> _YOUR GOAL_
What lines in the material hold the string "Notifications"? Return every one of them.

===== SUPPLIED RECORDS =====

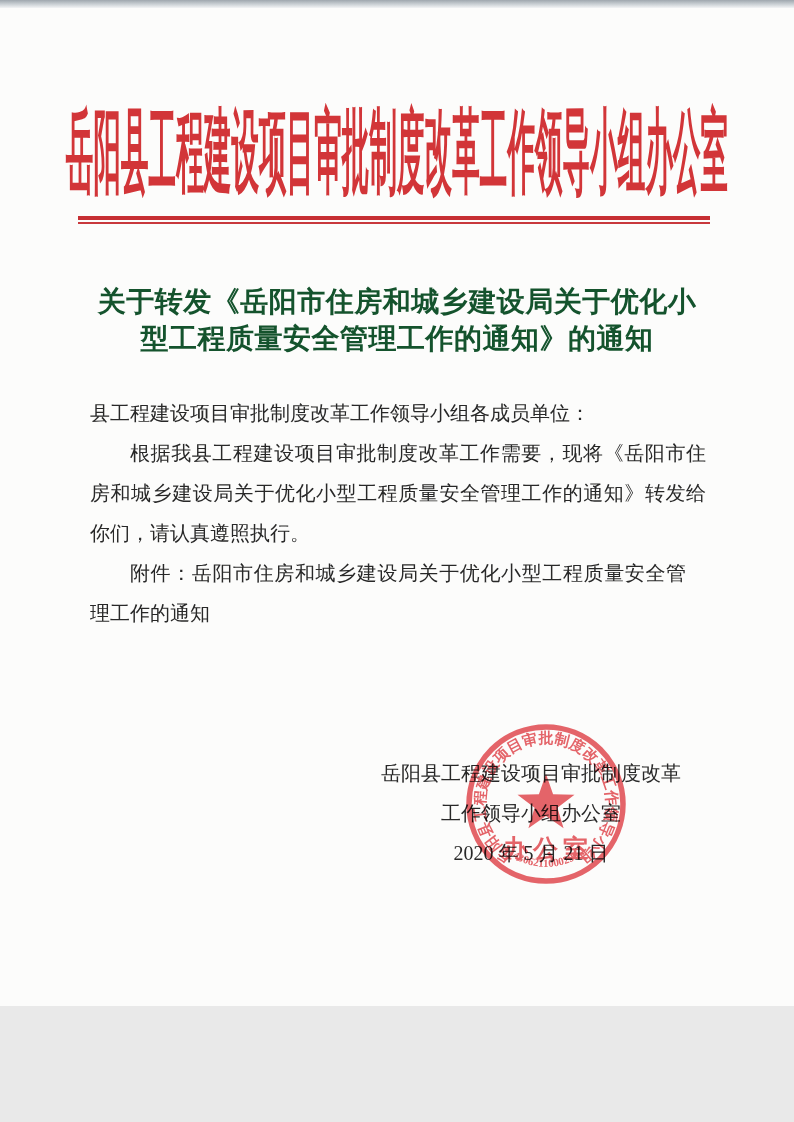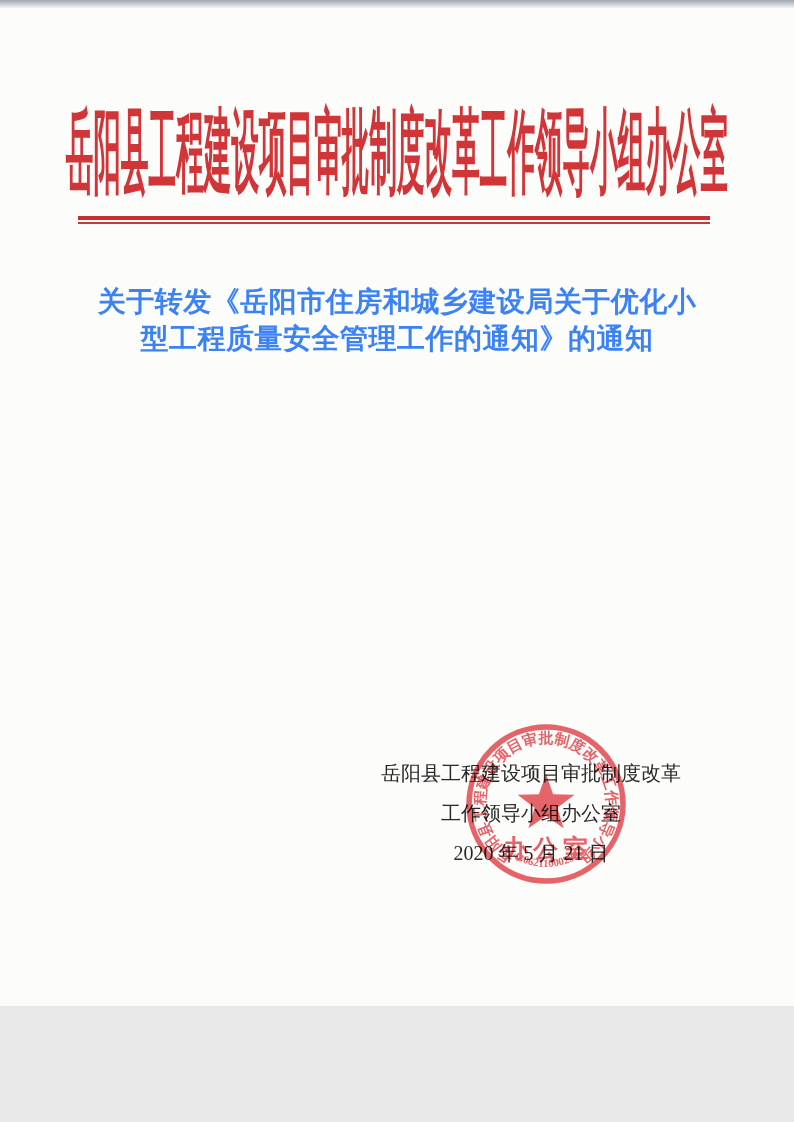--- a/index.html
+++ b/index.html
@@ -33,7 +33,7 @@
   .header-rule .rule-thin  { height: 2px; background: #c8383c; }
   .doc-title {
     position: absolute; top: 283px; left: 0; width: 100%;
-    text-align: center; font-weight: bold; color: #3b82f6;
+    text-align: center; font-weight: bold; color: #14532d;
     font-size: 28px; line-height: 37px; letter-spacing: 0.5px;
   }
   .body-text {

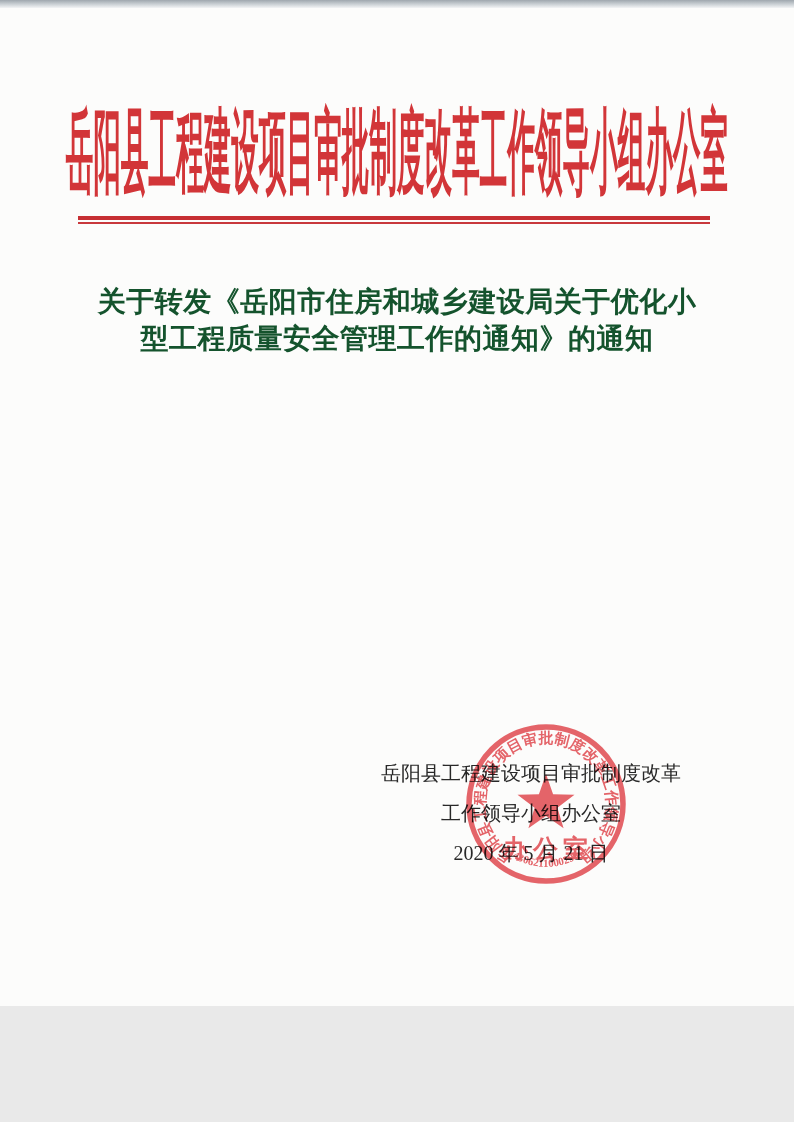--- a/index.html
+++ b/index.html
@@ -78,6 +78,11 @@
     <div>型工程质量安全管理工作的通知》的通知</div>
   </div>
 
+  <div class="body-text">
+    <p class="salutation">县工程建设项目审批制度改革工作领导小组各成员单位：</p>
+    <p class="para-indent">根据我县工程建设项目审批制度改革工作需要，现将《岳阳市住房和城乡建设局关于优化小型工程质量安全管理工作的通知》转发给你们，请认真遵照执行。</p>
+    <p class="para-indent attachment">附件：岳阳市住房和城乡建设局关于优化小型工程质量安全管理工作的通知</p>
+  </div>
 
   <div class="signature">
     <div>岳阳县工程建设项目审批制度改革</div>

=====
===== SUPPLIED RECORDS =====

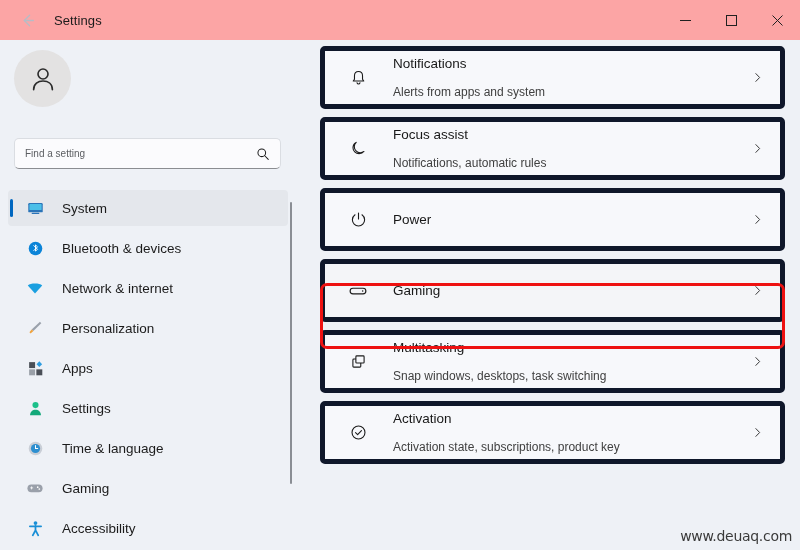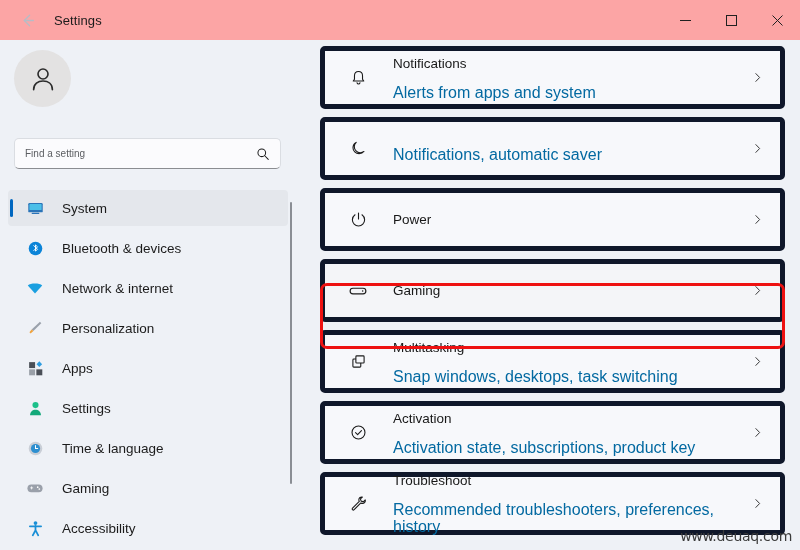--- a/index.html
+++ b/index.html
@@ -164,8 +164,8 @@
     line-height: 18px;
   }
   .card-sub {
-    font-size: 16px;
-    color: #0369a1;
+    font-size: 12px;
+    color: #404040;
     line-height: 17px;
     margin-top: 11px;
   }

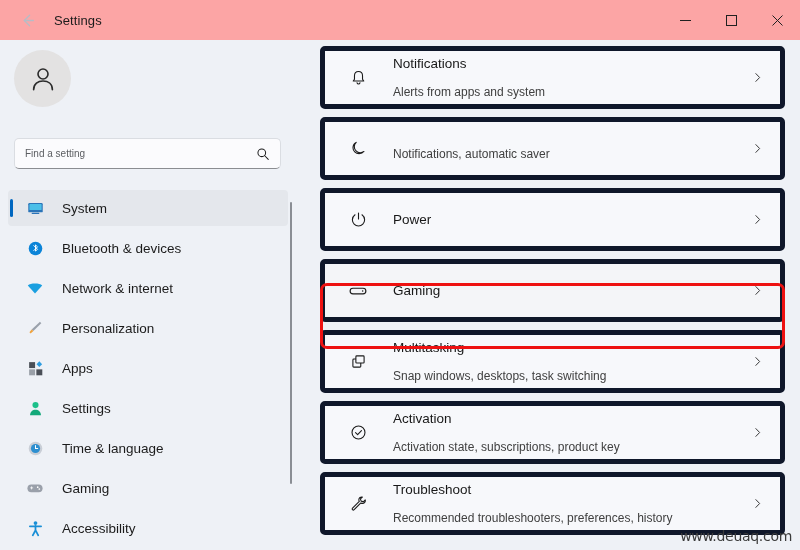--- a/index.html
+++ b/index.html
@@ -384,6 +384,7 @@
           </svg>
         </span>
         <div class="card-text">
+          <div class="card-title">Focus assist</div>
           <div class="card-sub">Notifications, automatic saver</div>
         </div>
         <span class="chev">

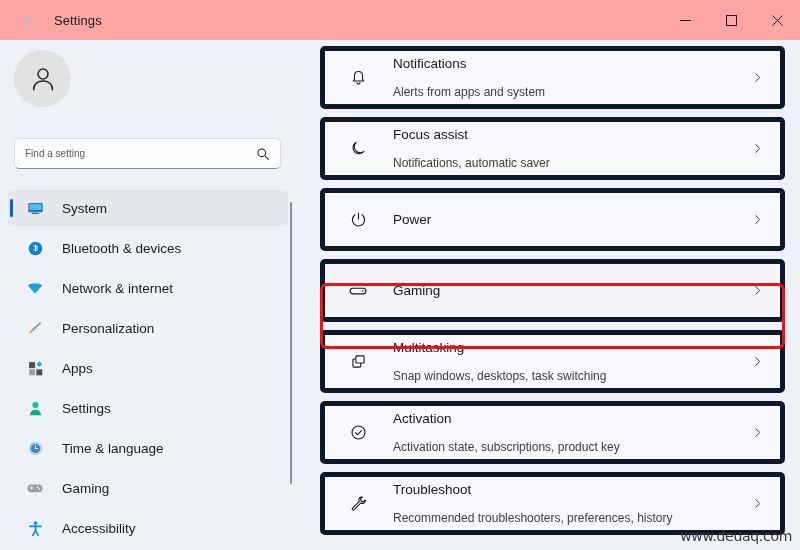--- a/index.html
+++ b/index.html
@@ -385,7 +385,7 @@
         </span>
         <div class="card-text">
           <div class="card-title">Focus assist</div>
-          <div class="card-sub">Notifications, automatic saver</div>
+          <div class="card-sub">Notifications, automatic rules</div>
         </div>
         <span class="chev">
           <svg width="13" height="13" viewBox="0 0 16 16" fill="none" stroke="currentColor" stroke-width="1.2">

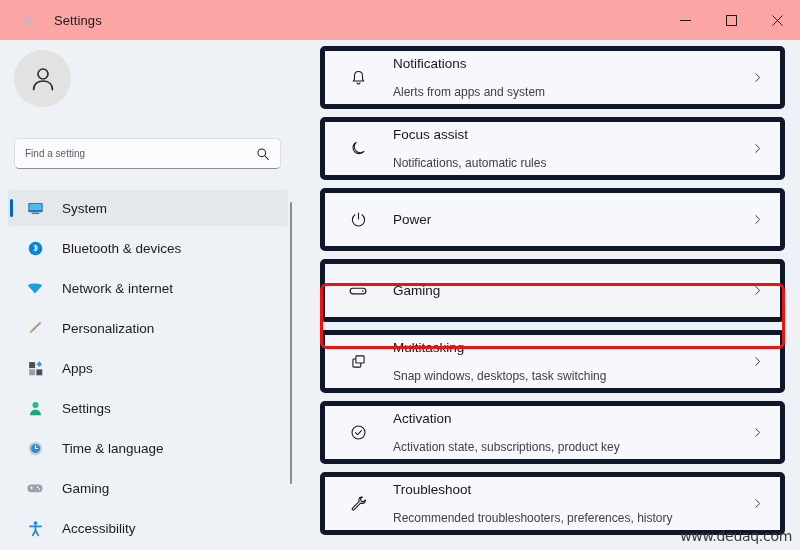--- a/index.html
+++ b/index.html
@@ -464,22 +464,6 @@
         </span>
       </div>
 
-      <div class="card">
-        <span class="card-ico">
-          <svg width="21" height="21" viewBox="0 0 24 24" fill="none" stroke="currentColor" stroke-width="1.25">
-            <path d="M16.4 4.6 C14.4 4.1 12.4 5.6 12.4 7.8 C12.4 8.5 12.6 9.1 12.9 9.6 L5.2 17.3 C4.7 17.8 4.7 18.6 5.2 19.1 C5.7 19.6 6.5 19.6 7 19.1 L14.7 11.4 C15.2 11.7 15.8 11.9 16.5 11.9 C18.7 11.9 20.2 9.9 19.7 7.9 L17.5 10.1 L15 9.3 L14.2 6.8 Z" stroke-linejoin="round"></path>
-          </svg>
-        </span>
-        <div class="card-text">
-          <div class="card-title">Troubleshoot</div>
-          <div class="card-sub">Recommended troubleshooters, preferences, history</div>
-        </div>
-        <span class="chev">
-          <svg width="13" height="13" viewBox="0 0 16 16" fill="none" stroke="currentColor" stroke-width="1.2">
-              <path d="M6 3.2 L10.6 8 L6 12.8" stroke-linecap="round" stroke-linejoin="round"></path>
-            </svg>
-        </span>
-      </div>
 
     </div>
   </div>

=====

> _RESPONSE TO THE EXERCISE_
           <div class="card-sub">Notifications, automatic saver</div>
-          <div class="card-sub">Notifications, automatic saver</div>
+          <div class="card-sub">Notifications, automatic rules</div>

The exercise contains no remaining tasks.